Cuando empezó a marcharse, me invadió una sensación de pérdida y, sin pensarlo, extendí la mano y le agarré de la manga.
«Alteza…».
Se detuvo y se volvió. «¿Sí? ¿Hay algo más?», preguntó en voz baja.
Al encontrarme con su mirada amable, me di cuenta de que mi gesto podía haber parecido atrevido.
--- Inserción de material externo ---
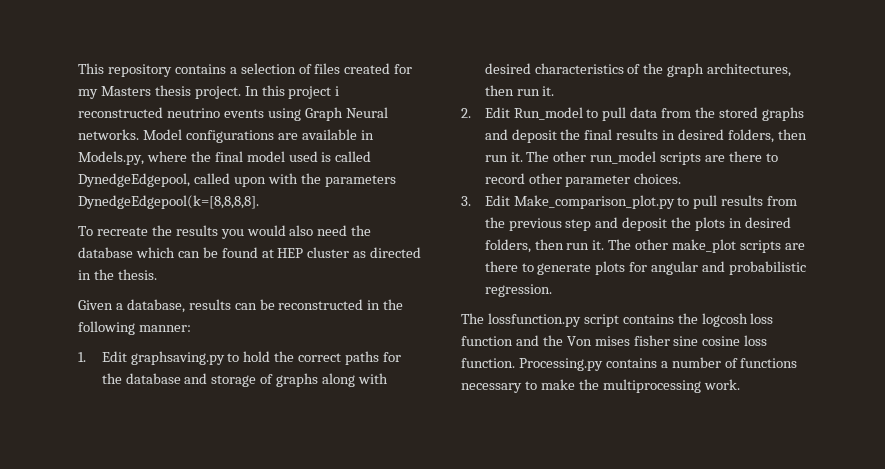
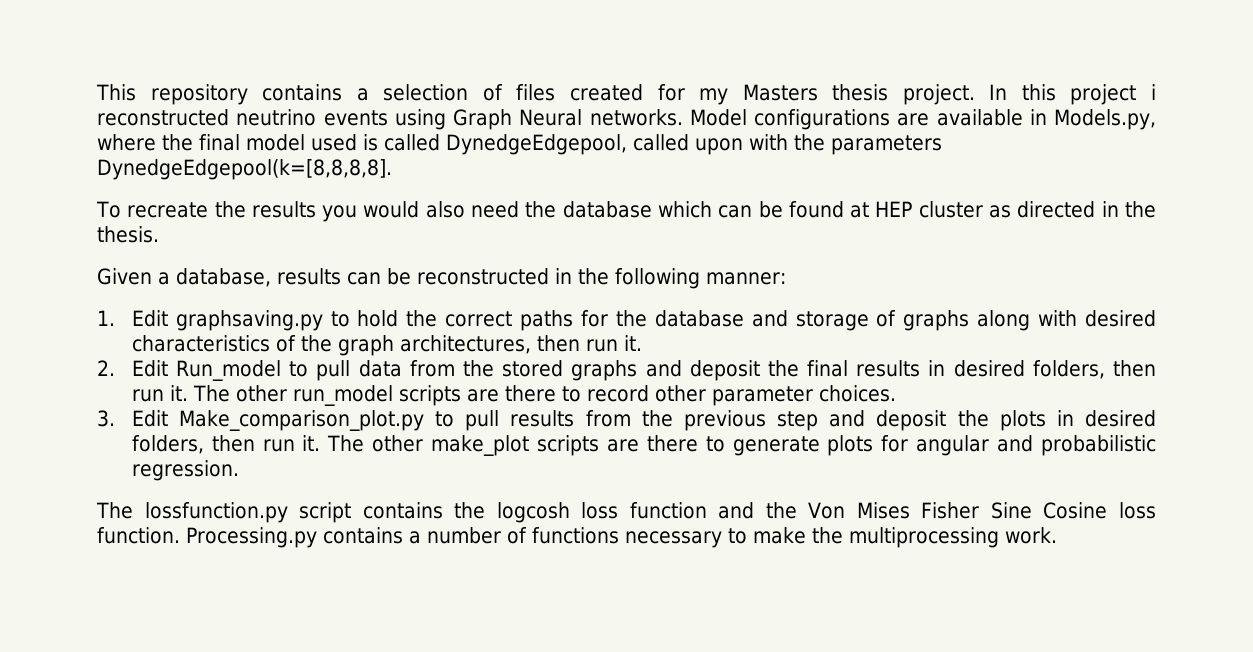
[594,335,741,346] mises fisher sine cosine -> [856,502,1108,519] Mises Fisher Sine Cosine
Rápidamente solté su manga y balbuceé una disculpa.
«No, nada, lo siento».
Por un instante, me pareció ver una sombra de decepción en los ojos de Clayton.
Murmuró: «Descansa un poco». Luego se dio la vuelta y se marchó.
Angustiada, volví a mi casa. Me desplomé en el sofá, sintiéndome completamente agotada. La mirada de Clayton antes de marcharse me perseguía, repitiéndose continuamente en mi mente.
Sus ojos parecían contener una mezcla de nostalgia y afecto persistente.
Mientras pensaba en su expresión, se me ocurrió una idea atrevida.
Clayton… ¿Era posible que sintiera algo por mí?